US officials are split on how many financial institutions should be branded systemically important, say people familiar with inter-agency talks, amid desperate lobbying by non-bank financial groups to avoid the designation.
The Federal Deposit Insurance Corporation is arguing for a broad approach, pulling in large hedge funds, insurers and asset managers, while the Treasury and the Federal Reserve prefer to designate only a handful.
The new system aims to identify future AIGs and – by placing Fed examiners inside companies and forcing them to maintain higher capital and liquidity standards – stop the sort of dangerous risks the insurer took before its $180 billion government rescue in 2008.
Non-bank financial groups are engaged in their biggest lobbying effort since the passage of the Dodd-Frank financial reforms last year in an attempt to escape the net, which they fear will hit profits with hundreds of millions of dollars of extra costs and trapped capital.

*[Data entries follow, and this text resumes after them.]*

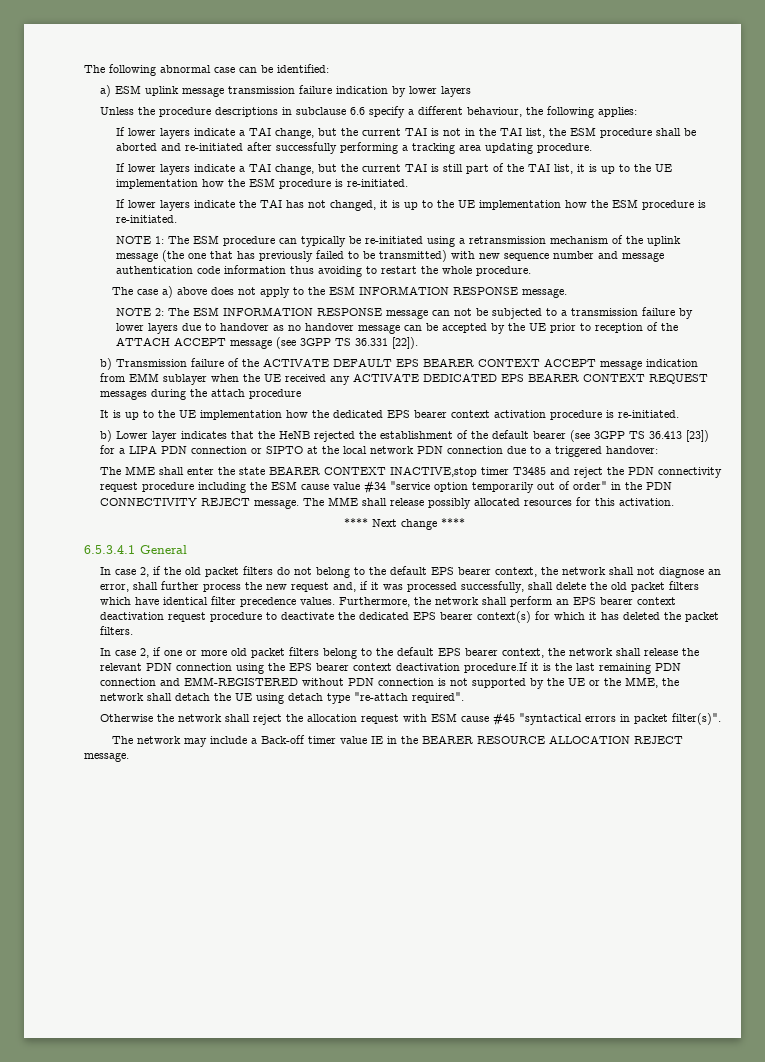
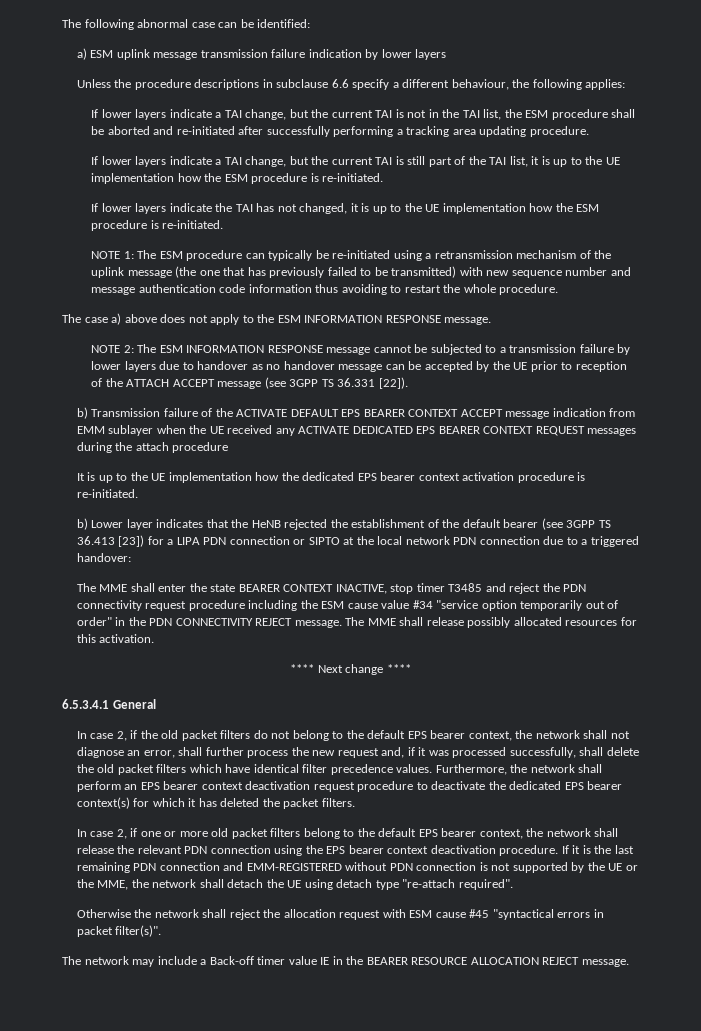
- NOTE 2: The ESM INFORMATION RESPONSE message can not be subjected to a transmission failure by lower layers due to handover as no handover message can be accepted by the UE prior to reception of the ATTACH ACCEPT message (see 3GPP TS 36.331 [22]).
+ NOTE 2: The ESM INFORMATION RESPONSE message cannot be subjected to a transmission failure by lower layers due to handover as no handover message can be accepted by the UE prior to reception of the ATTACH ACCEPT message (see 3GPP TS 36.331 [22]).
- The MME shall enter the state BEARER CONTEXT INACTIVE,stop timer T3485 and reject the PDN connectivity request procedure including the ESM cause value #34 "service option temporarily out of order" in the PDN CONNECTIVITY REJECT message.
+ The MME shall enter the state BEARER CONTEXT INACTIVE, stop timer T3485 and reject the PDN connectivity request procedure including the ESM cause value #34 "service option temporarily out of order" in the PDN CONNECTIVITY REJECT message.
- In case 2, if one or more old packet filters belong to the default EPS bearer context, the network shall release the relevant PDN connection using the EPS bearer context deactivation procedure.If it is the last remaining PDN connection and EMM-REGISTERED without PDN connection is not supported by the UE or the MME, the network shall detach the UE using detach type "re-attach required".
+ In case 2, if one or more old packet filters belong to the default EPS bearer context, the network shall release the relevant PDN connection using the EPS bearer context deactivation procedure. If it is the last remaining PDN connection and EMM-REGISTERED without PDN connection is not supported by the UE or the MME, the network shall detach the UE using detach type "re-attach required".

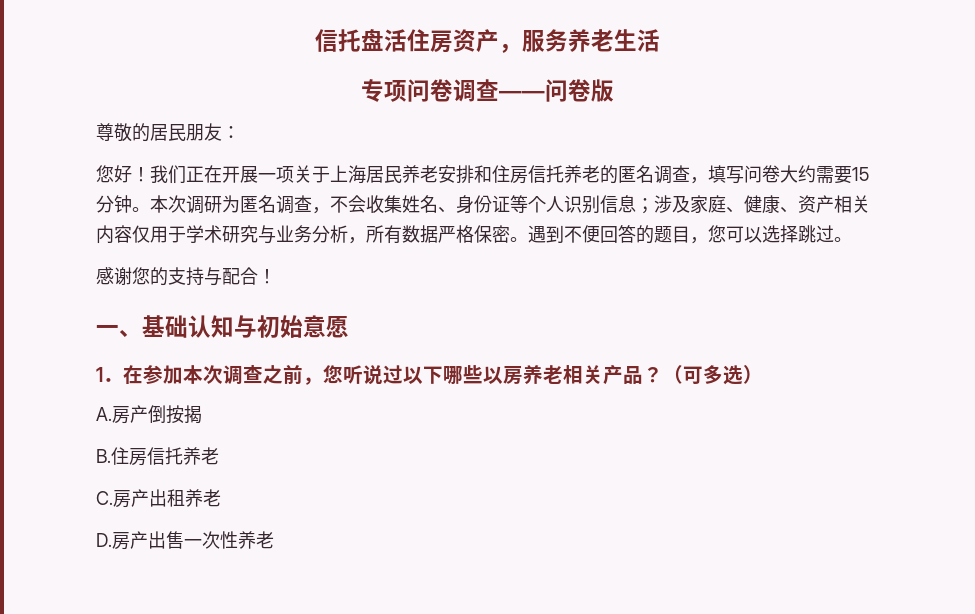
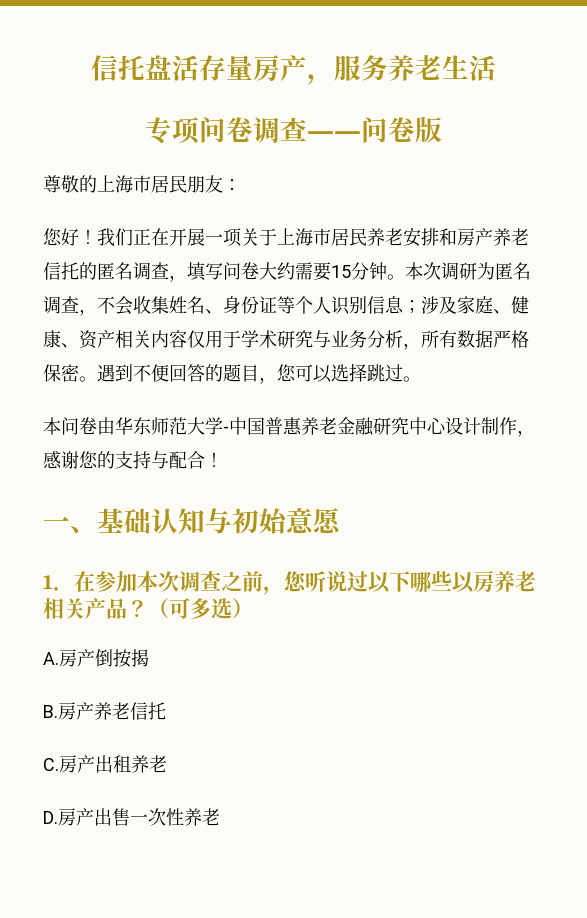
- 信托盘活住房资产，服务养老生活
+ 信托盘活存量房产，服务养老生活
- 尊敬的居民朋友：
+ 尊敬的上海市居民朋友：
- 我们正在开展一项关于上海居民养老安排和住房信托养老的匿名调查，填写问卷大约需要15分钟。
+ 我们正在开展一项关于上海市居民养老安排和房产养老信托的匿名调查，填写问卷大约需要15分钟。
- 感谢您的支持与配合！
+ 本问卷由华东师范大学-中国普惠养老金融研究中心设计制作，感谢您的支持与配合！
- B.住房信托养老
+ B.房产养老信托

Disclosure records released last week show that executives from BlackRock and TIAA-CREF, the asset managers, discussed the designation with Treasury officials in February. In January, DE Shaw and Paulson & Co, the hedge funds, met Fed officials and “expressed concerns that confusing information was circulating about both the process and likely analytical approach to designating”, according to the Fed.

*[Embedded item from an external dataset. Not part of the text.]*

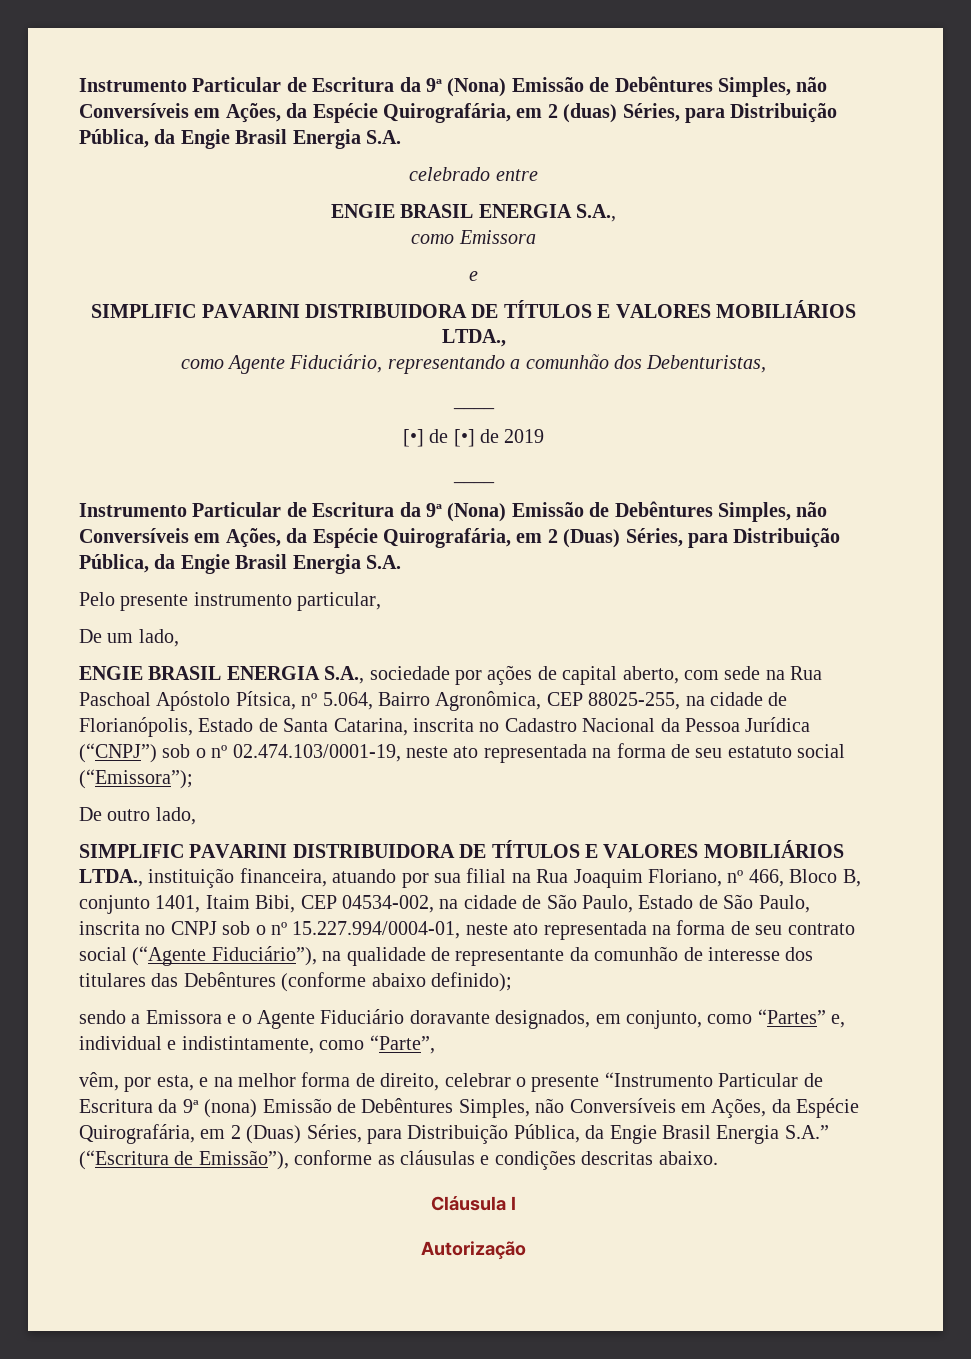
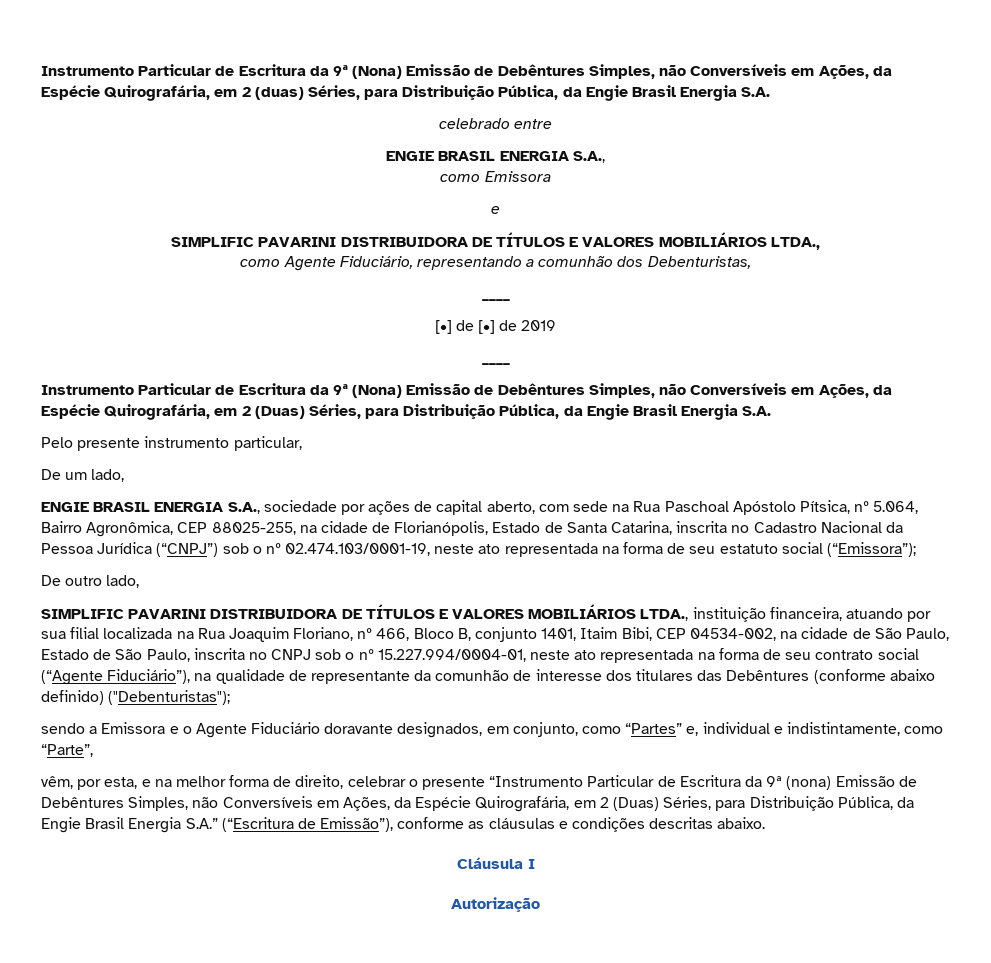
- SIMPLIFIC PAVARINI DISTRIBUIDORA DE TÍTULOS E VALORES MOBILIÁRIOS LTDA., instituição financeira, atuando por sua filial na Rua Joaquim Floriano, nº 466, Bloco B, conjunto 1401, Itaim Bibi, CEP 04534-002, na cidade de São Paulo, Estado de São Paulo, inscrita no CNPJ sob o nº 15.227.994/0004-01, neste ato representada na forma de seu contrato social (“Agente Fiduciário”), na qualidade de representante da comunhão de interesse dos titulares das Debêntures (conforme abaixo definido);
+ SIMPLIFIC PAVARINI DISTRIBUIDORA DE TÍTULOS E VALORES MOBILIÁRIOS LTDA., instituição financeira, atuando por sua filial localizada na Rua Joaquim Floriano, nº 466, Bloco B, conjunto 1401, Itaim Bibi, CEP 04534-002, na cidade de São Paulo, Estado de São Paulo, inscrita no CNPJ sob o nº 15.227.994/0004-01, neste ato representada na forma de seu contrato social (“Agente Fiduciário”), na qualidade de representante da comunhão de interesse dos titulares das Debêntures (conforme abaixo definido) ("Debenturistas");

Bank holding companies with more than $50 billion in assets are designated as systemically important automatically.
The private arguments are set to come to a head in May at the next meeting of the Financial Stability Oversight Council, the new group of all the regulators.
Daniel Tarullo, the Fed governor in charge of financial regulation, said last week the “initial list ... should not be a lengthy one”, putting into words a belief among Fed and Treasury officials.
“In part it’s because some of the obvious pre-crisis candidates – the large freestanding investment banks – have either become bank holding companies, been absorbed by [them], or gone out of existence,” he said, referring to the likes of Goldman Sachs , Merrill Lynch and Lehman Brothers.
However, the view is not shared by FDIC staff who have new powers to wind down a failing non-bank financial group and want to ensure there is very little chance of having to wind down an institution that is not subject to the tougher standards that designation requires.
Tim Geithner, Treasury secretary, has pointed to GE Capital and AIG as the sort of companies that should be on the list. The Treasury and Fed favor what observers say could be fewer than 10 names, while the FDIC’s approach could lead to three or four times that number.